Re: [patch][v2] swap: virtual swap readahead

All of lore.kernel.org
 help / color / mirror / Atom feed

From: Johannes Weiner <hannes@cmpxchg.org>
To: Andi Kleen <andi@firstfloor.org>
Cc: Andrew Morton <akpm@linux-foundation.org>,
	Rik van Riel <riel@redhat.com>,
	Peter Zijlstra <a.p.zijlstra@chello.nl>,
	Hugh Dickins <hugh.dickins@tiscali.co.uk>,
	linux-mm@kvack.org, linux-kernel@vger.kernel.org
Subject: Re: [patch][v2] swap: virtual swap readahead
Date: Wed, 3 Jun 2009 15:27:52 +0200	[thread overview]
Message-ID: <20090603132751.GA1813@cmpxchg.org> (raw)
In-Reply-To: <20090602233457.GY1065@one.firstfloor.org>

On Wed, Jun 03, 2009 at 01:34:57AM +0200, Andi Kleen wrote:
> On Wed, Jun 03, 2009 at 12:37:39AM +0200, Johannes Weiner wrote:
> > + *
> > + * Caller must hold down_read on the vma->vm_mm if vma is not NULL.
> > + */
> > +struct page *swapin_readahead(swp_entry_t entry, gfp_t gfp_mask,
> > +			struct vm_area_struct *vma, unsigned long addr)
> > +{
> > +	unsigned long start, pos, end;
> > +	unsigned long pmin, pmax;
> > +	int cluster, window;
> > +
> > +	if (!vma || !vma->vm_mm)	/* XXX: shmem case */
> > +		return swapin_readahead_phys(entry, gfp_mask, vma, addr);
> > +
> > +	cluster = 1 << page_cluster;
> > +	window = cluster << PAGE_SHIFT;
> > +
> > +	/* Physical range to read from */
> > +	pmin = swp_offset(entry) & ~(cluster - 1);
> 
> Is cluster really properly sign extended on 64bit? Looks a little
> dubious. long from the start would be safer

Fixed.

> > +	/* Virtual range to read from */
> > +	start = addr & ~(window - 1);
> 
> Same.

Fixed.

> > +		pgd = pgd_offset(vma->vm_mm, pos);
> > +		if (!pgd_present(*pgd))
> > +			continue;
> > +		pud = pud_offset(pgd, pos);
> > +		if (!pud_present(*pud))
> > +			continue;
> > +		pmd = pmd_offset(pud, pos);
> > +		if (!pmd_present(*pmd))
> > +			continue;
> > +		pte = pte_offset_map_lock(vma->vm_mm, pmd, pos, &ptl);
> 
> You could be more efficient here by using the standard mm/* nested loop
> pattern that avoids relookup of everything in each iteration. I suppose
> it would mainly make a difference with 32bit highpte where mapping a pte
> can be somewhat costly. And you would take less locks this way.

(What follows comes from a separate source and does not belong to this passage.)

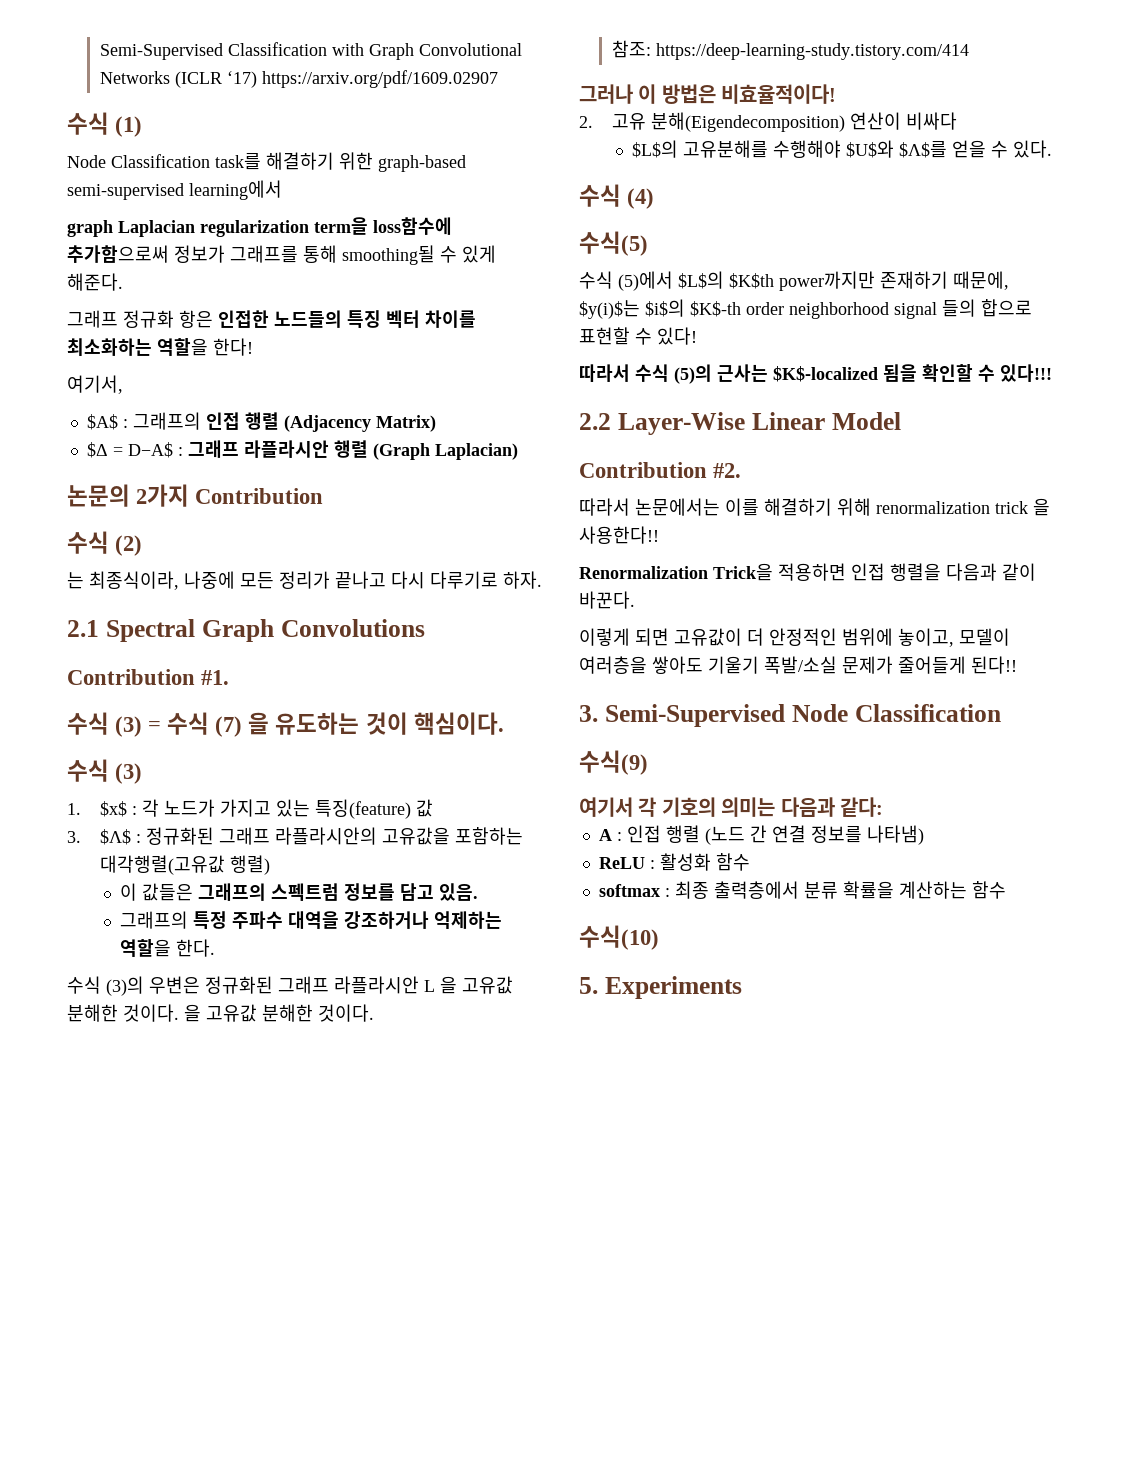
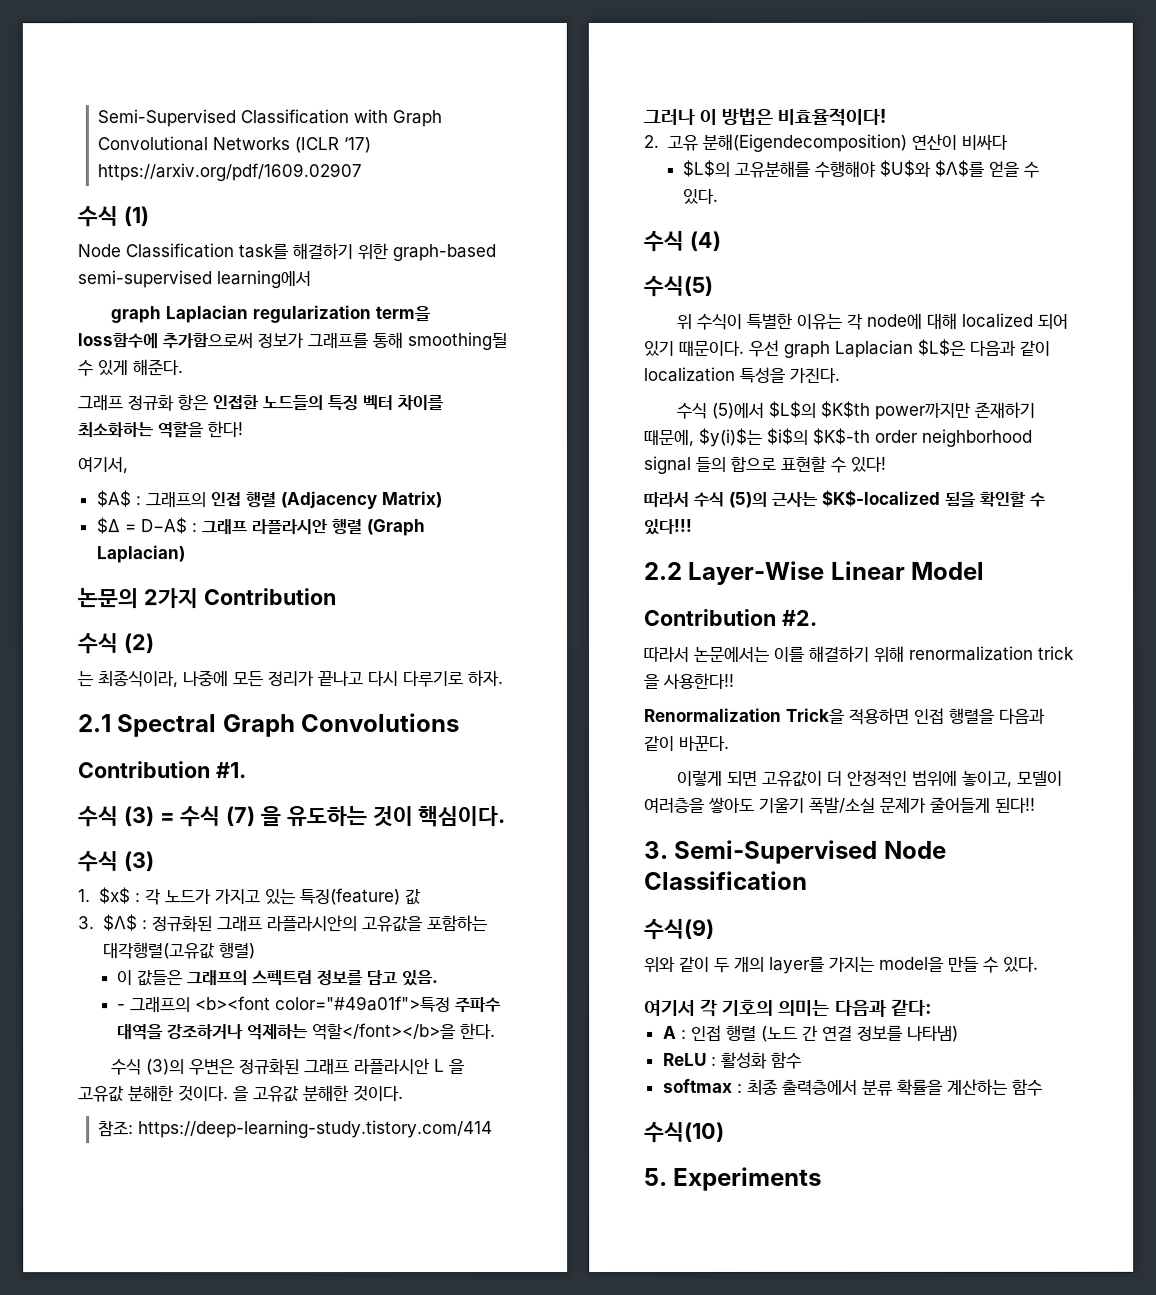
- 그래프의 특정 주파수 대역을 강조하거나 억제하는 역할을 한다.
+ - 그래프의 <b><font color="#49a01f">특정 주파수 대역을 강조하거나 억제하는 역할</font></b>을 한다.
+ 위 수식이 특별한 이유는 각 node에 대해 localized 되어 있기 때문이다. 우선 graph Laplacian $L$은 다음과 같이 localization 특성을 가진다.
+ 위와 같이 두 개의 layer를 가지는 model을 만들 수 있다.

I ran into weird problems here.  The above version is actually faster
in the benchmarks than writing a nested level walker or using
walk_page_range().  Still digging but it can take some time.  Busy
week :(

> > +		page = read_swap_cache_async(swp, gfp_mask, vma, pos);
> > +		if (!page)
> > +			continue;
> 
> That's out of memory, break would be better here because prefetch
> while oom is usually harmful.

It can also happen due to a race with something releasing the swap
slot (i.e. swap_duplicate() fails).  But the old version did a break
too and this patch shouldn't do it differently.  Fixed.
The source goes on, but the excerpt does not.